Hezarjaribi Niloofar, Reynolds Cody A, Miller Drew T, Chaytor Naomi, Ghasemzadeh Hassan
Annu Int Conf IEEE Eng Med Biol Soc. 2016 Aug;2016:1991-1994. doi: 10.1109/EMBC.2016.7591115.
Diet and physical activity are important lifestyle and behavioral factors in self-management and prevention of many chronic diseases. Mobile sensors such as accelerometers have been used in the past to objectively measure physical activity or detect eating time. Diet monitoring, however, still relies on self-recorded data by end users where individuals use mobile devices for recording nutrition intake by either entering text or taking images. Such approaches have shown low adherence in technology adoption and achieve only moderate accuracy. In this paper, we propose development and validation of Speech-to-Nutrient-Information (S2NI), a comprehensive nutrition monitoring system that combines speech processing, natural language processing, and text mining in a unified platform to extract nutrient information such as calorie intake from spoken data. After converting the voice data to text, we identify food name and portion size information within the text. We then develop a tiered matching algorithm to search the food name in our nutrition database and to accurately compute calorie intake. Due to its pervasive nature and ease of use, S2NI enables users to report their diet routine more frequently and at anytime through their smartphone. We evaluate S2NI using real data collected with 10 participants. Our experimental results show that S2NI achieves 80.6% accuracy in computing calorie intake.

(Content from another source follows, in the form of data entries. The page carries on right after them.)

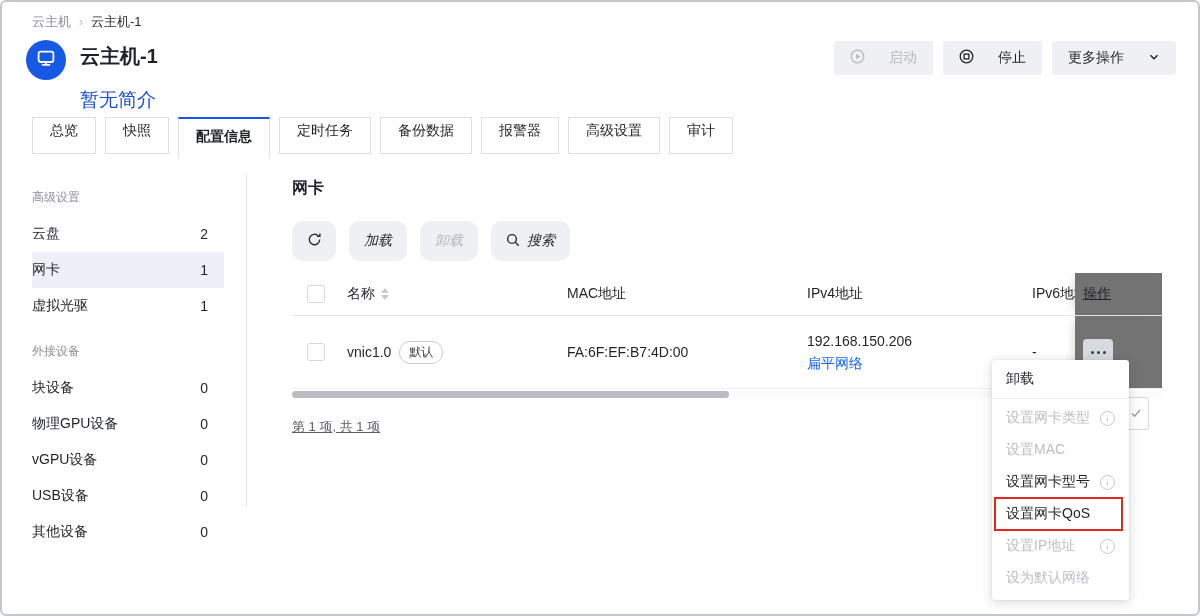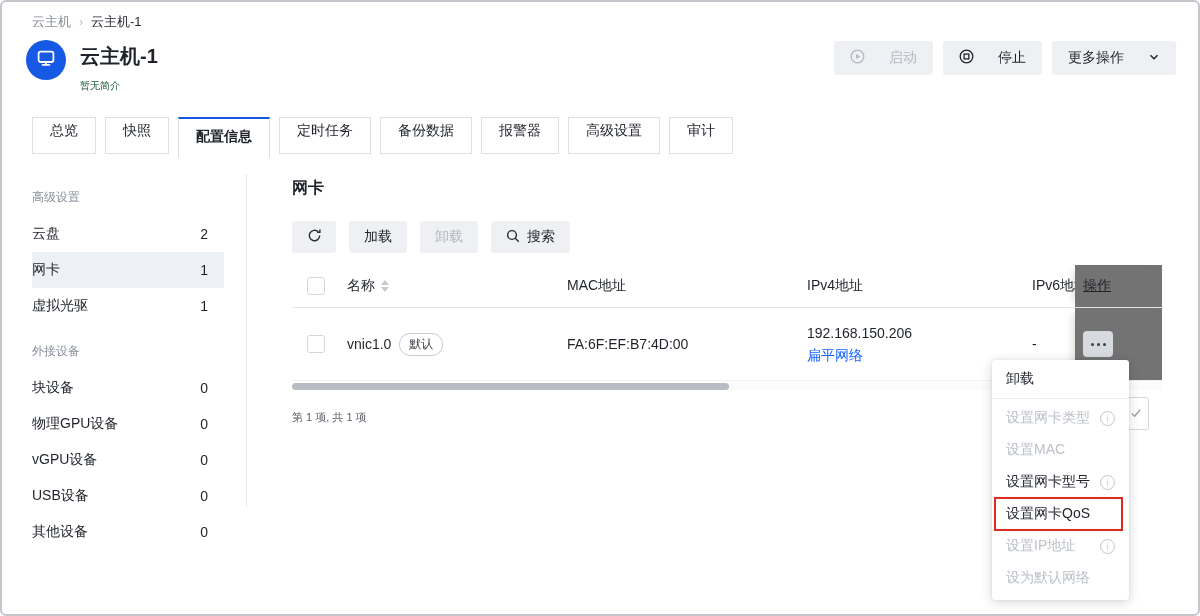--- a/index.html
+++ b/index.html
@@ -15,7 +15,7 @@
   .title-block{position:absolute;top:38px;left:24px;display:flex;gap:14px;}
   .vm-avatar{width:40px;height:40px;border-radius:50%;background:#1659e5;display:flex;align-items:center;justify-content:center;flex:none;}
   .vm-title{font-size:20px;font-weight:bold;margin-top:3px;}
-  .vm-sub{font-size:10px;color:#14532d;margin-top:9px;}
+  .vm-sub{font-size:19px;color:#1d4ed8;margin-top:17px;}
   
   .actions{position:absolute;top:39px;right:22px;display:flex;gap:10px;}
   .btn{display:inline-flex;align-items:center;gap:24px;background:#eef0f3;border:none;border-radius:3px;

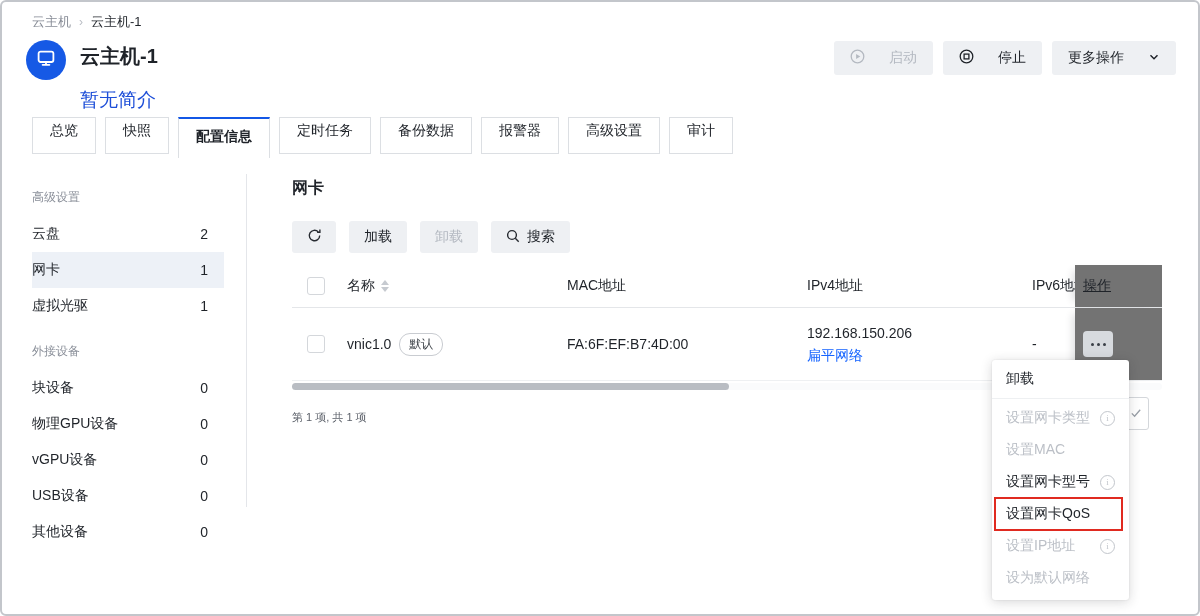--- a/index.html
+++ b/index.html
@@ -37,8 +37,8 @@
   .main{position:absolute;left:290px;top:176px;width:870px;}
   .main-title{font-size:16px;font-weight:bold;}
   .toolbar{margin-top:22px;display:flex;gap:13px;}
-  .tbtn{background:#eef0f3;border:none;border-radius:3px;height:32px;display:inline-flex;align-items:center;justify-content:center;
-    font-size:14px;color:#1f2329;padding:0 15px;gap:7px;cursor:pointer;}
+  .tbtn{background:#eef0f3;border:none;border-radius:11px;height:40px;display:inline-flex;align-items:center;justify-content:center;
+    font-size:14px;color:#1f2329;padding:0 15px;gap:7px;cursor:pointer;font-style:italic;}
   .tbtn.icon-only{width:44px;padding:0;}
   .tbtn.disabled{color:#b4b9c1;}
   

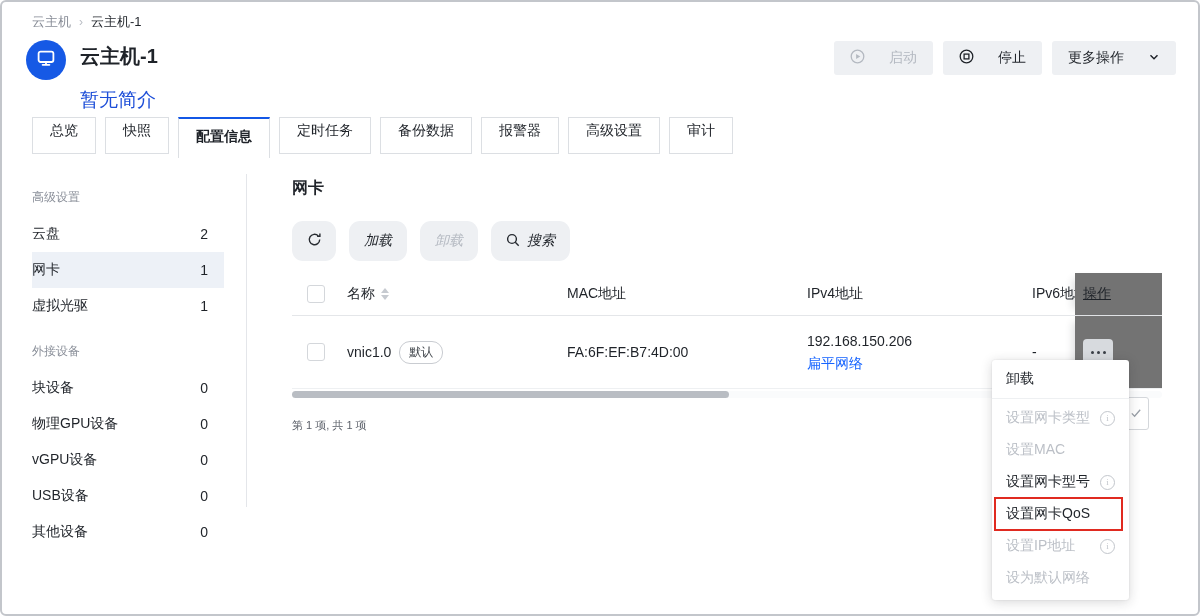--- a/index.html
+++ b/index.html
@@ -63,7 +63,7 @@
   .dot{width:3px;height:3px;border-radius:50%;background:#3a3f46;}
   .hscroll{margin-top:2px;position:relative;height:7px;width:870px;background:#fafbfc;border-radius:4px;}
   .hthumb{position:absolute;left:0;top:0;height:7px;width:437px;background:#b9bdc3;border-radius:4px;cursor:grab;}
-  .pagination{margin-top:20px;font-size:11px;color:#5a5f68;}
+  .pagination{margin-top:20px;font-size:13px;color:#5a5f68;text-decoration:underline;}
   
   .confirm-box{position:absolute;left:1100px;top:395px;width:47px;height:33px;box-sizing:border-box;background:#fff;
     border:1px solid #d4d7db;border-radius:3px;z-index:5;display:flex;align-items:center;padding-left:27px;color:#9aa0a8;}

饮食和身体活动是自我管理和预防多种慢性病的重要生活方式及行为因素。过去,诸如加速度计等移动传感器已被用于客观测量身体活动或检测进食时间。然而,饮食监测仍依赖终端用户自行记录的数据,即个人使用移动设备通过输入文本或拍照来记录营养摄入情况。此类方法在技术采用方面显示出较低的依从性,且仅能达到中等精度。在本文中,我们提出开发并验证语音到营养信息(S2NI)系统,这是一个综合营养监测系统,它在统一平台上结合了语音处理、自然语言处理和文本挖掘技术,以从语音数据中提取诸如卡路里摄入量等营养信息。在将语音数据转换为文本后,我们在文本中识别食物名称和份量信息。然后,我们开发了一种分层匹配算法,在我们的营养数据库中搜索食物名称并准确计算卡路里摄入量。由于其普遍性和易用性,S2NI使用户能够通过智能手机更频繁且随时报告他们的日常饮食。我们使用10名参与者收集的真实数据对S2NI进行评估。我们的实验结果表明,S2NI在计算卡路里摄入量方面的准确率达到了80.6%。